Indeed, something strongly resembling remorse beset him toward the close of this day. At the station when they detrained, no Shirley was on hand to greet them; nor was there sign of Shirley's affianced. Up the slope from the tracks at the hotel a clerk wrenched himself from an importuning cluster of newly arrived tourists for long enough to tell them the numbers of their rooms and to say Miss Gatling had left word she would be awaiting them there.
So they went up under escort of two college students serving as bell-hops. Collegians as a class make indifferent bell-hops. These two deposited the hand-baggage in the living-room of the suite, accepted the customary rewards and departed. As they vanished, a bedroom door opened and out came Shirley--a crumpled, wobegone Shirley with a streaky swollen face and on her cheek the wrinkle marks where she had ground it into a wadded pillow.
"It's all right, mater," she said with a flickering trace of her usual jauntiness. "The alliance between the house of Gatling and the house of Tripler is off. So you can liven up. I'll be your substitute for such crying as is done in this family during the next day or two.

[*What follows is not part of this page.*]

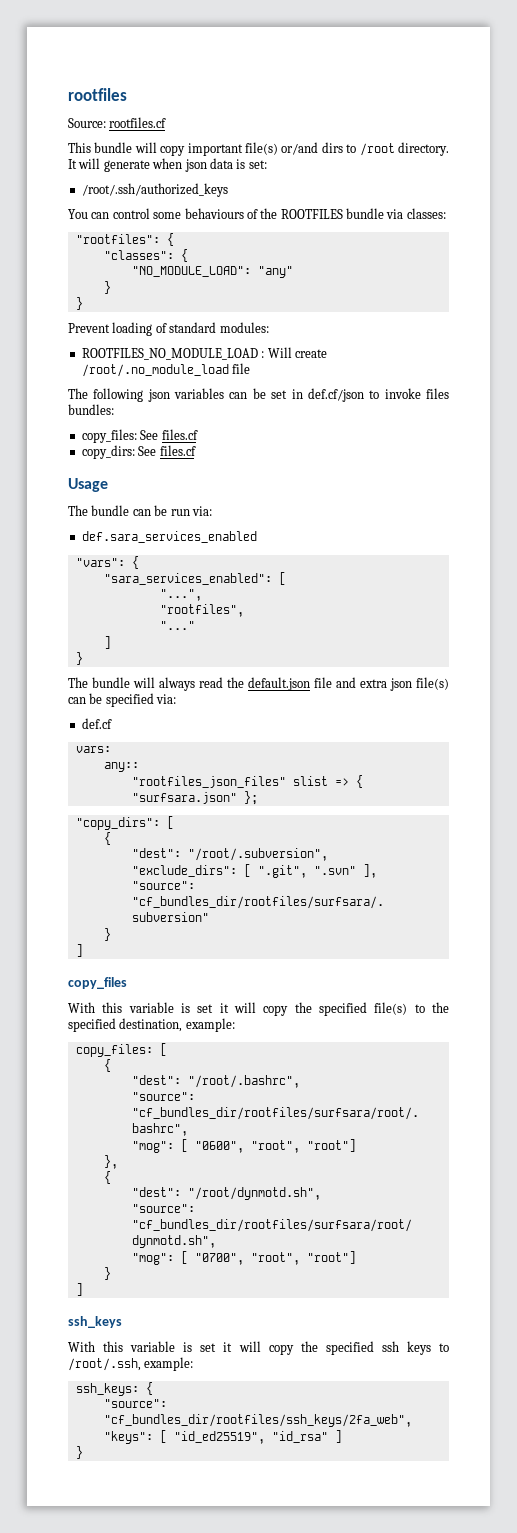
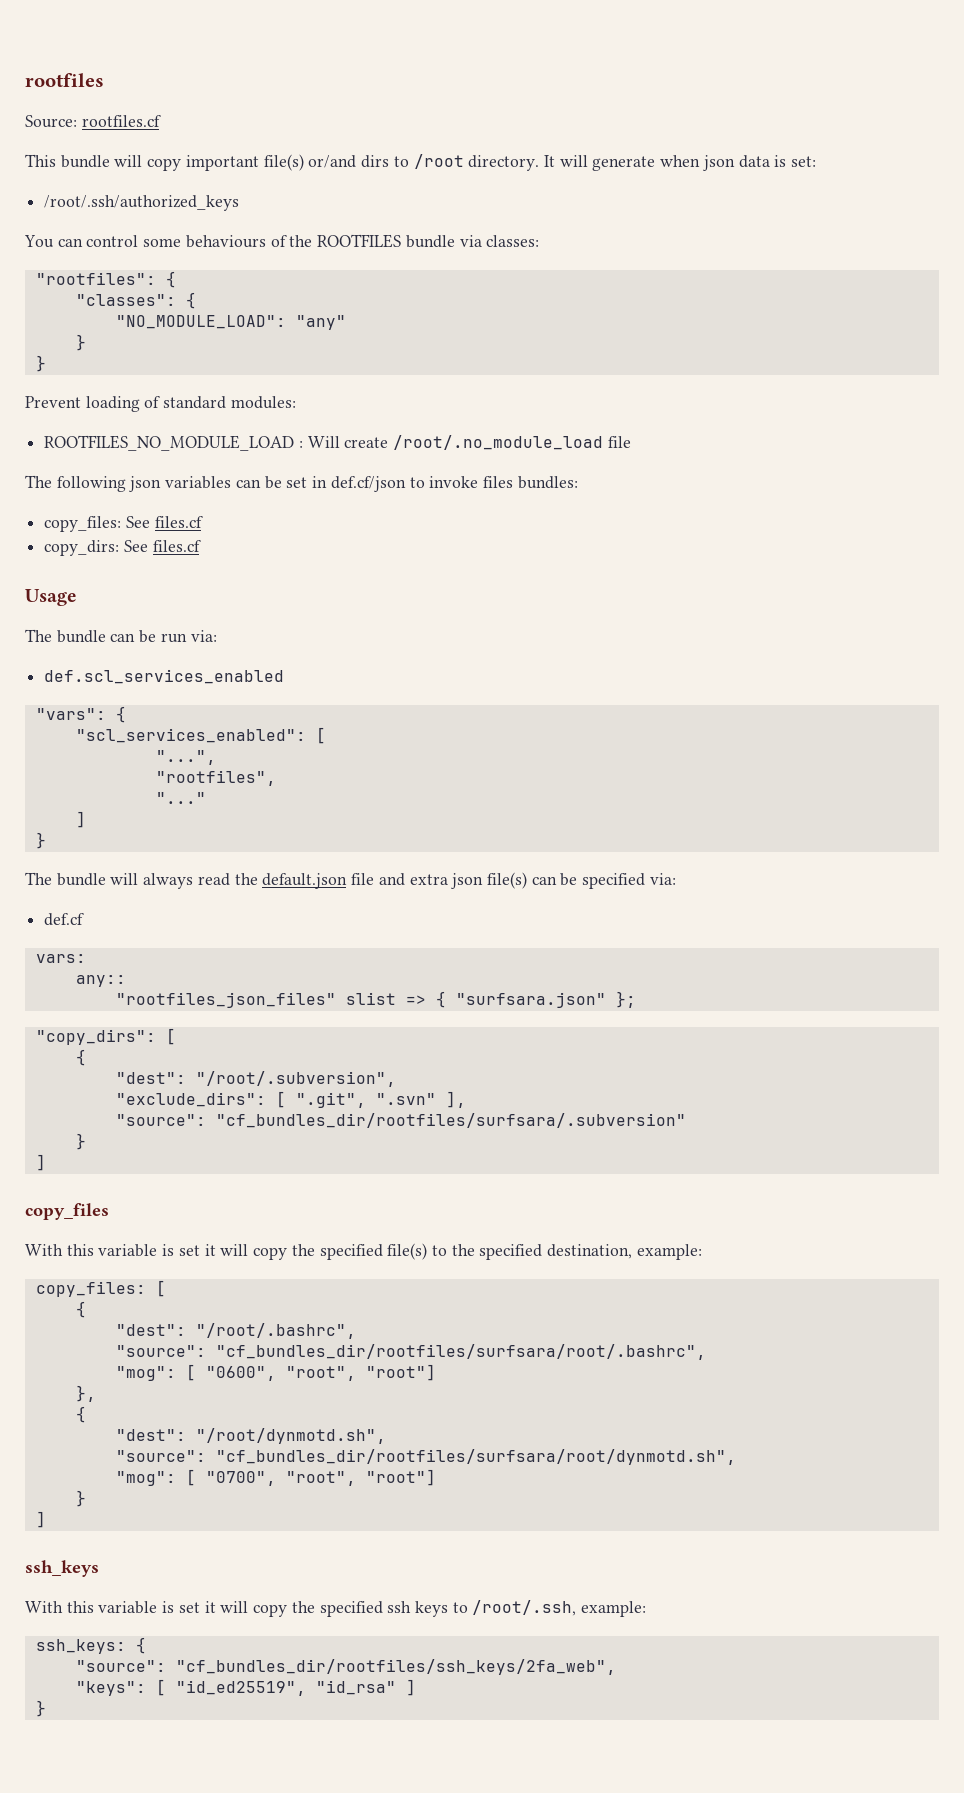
[81,531,257,543] def.sara_services_enabled -> [44,669,285,684] def.scl_services_enabled
[103,573,272,585] "sara_services_enabled": -> [75,728,306,743] "scl_services_enabled":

I've--I've been practicing all afternoon."
She eluded the lady's outstretched arms and clung temporarily at her father's breast.
"Dad," she confessed brokenly, "I think I must have been a little bit loony these last two weeks. But, dad, I've taken the cure. It's not nice medicine and it makes you feel miserable at first but I guess it's good for what ails me.... Dad, have you seen--him?"
"Not yet." Compassion for her was mixed in with his own secret exultation, as though he tasted a sweet cake that was iced with a most bitter icing.
"Well, when you do, you'll understand. Even if he doesn't!"
"Have you told him?"
"Of course I have. Did you think I'd try to wish that little job off on you? I didn't tell him the real reason--I couldn't wound him that much. I told him I'd changed. But he--he's really the one that's changed. That's what makes it harder for me now. That's what makes it hurt so."
"Here, Romola," he said, kissing the girl and relinquishing her into her mother's grasp. "You swap tears awhile--you'll enjoy that anyhow, Romola. I've got business down-stairs--got to make some sleeper reservations for getting out of here in the morning. And as soon as we hit Pittsburgh I figure you two had better be booking up for a little swing around Europe."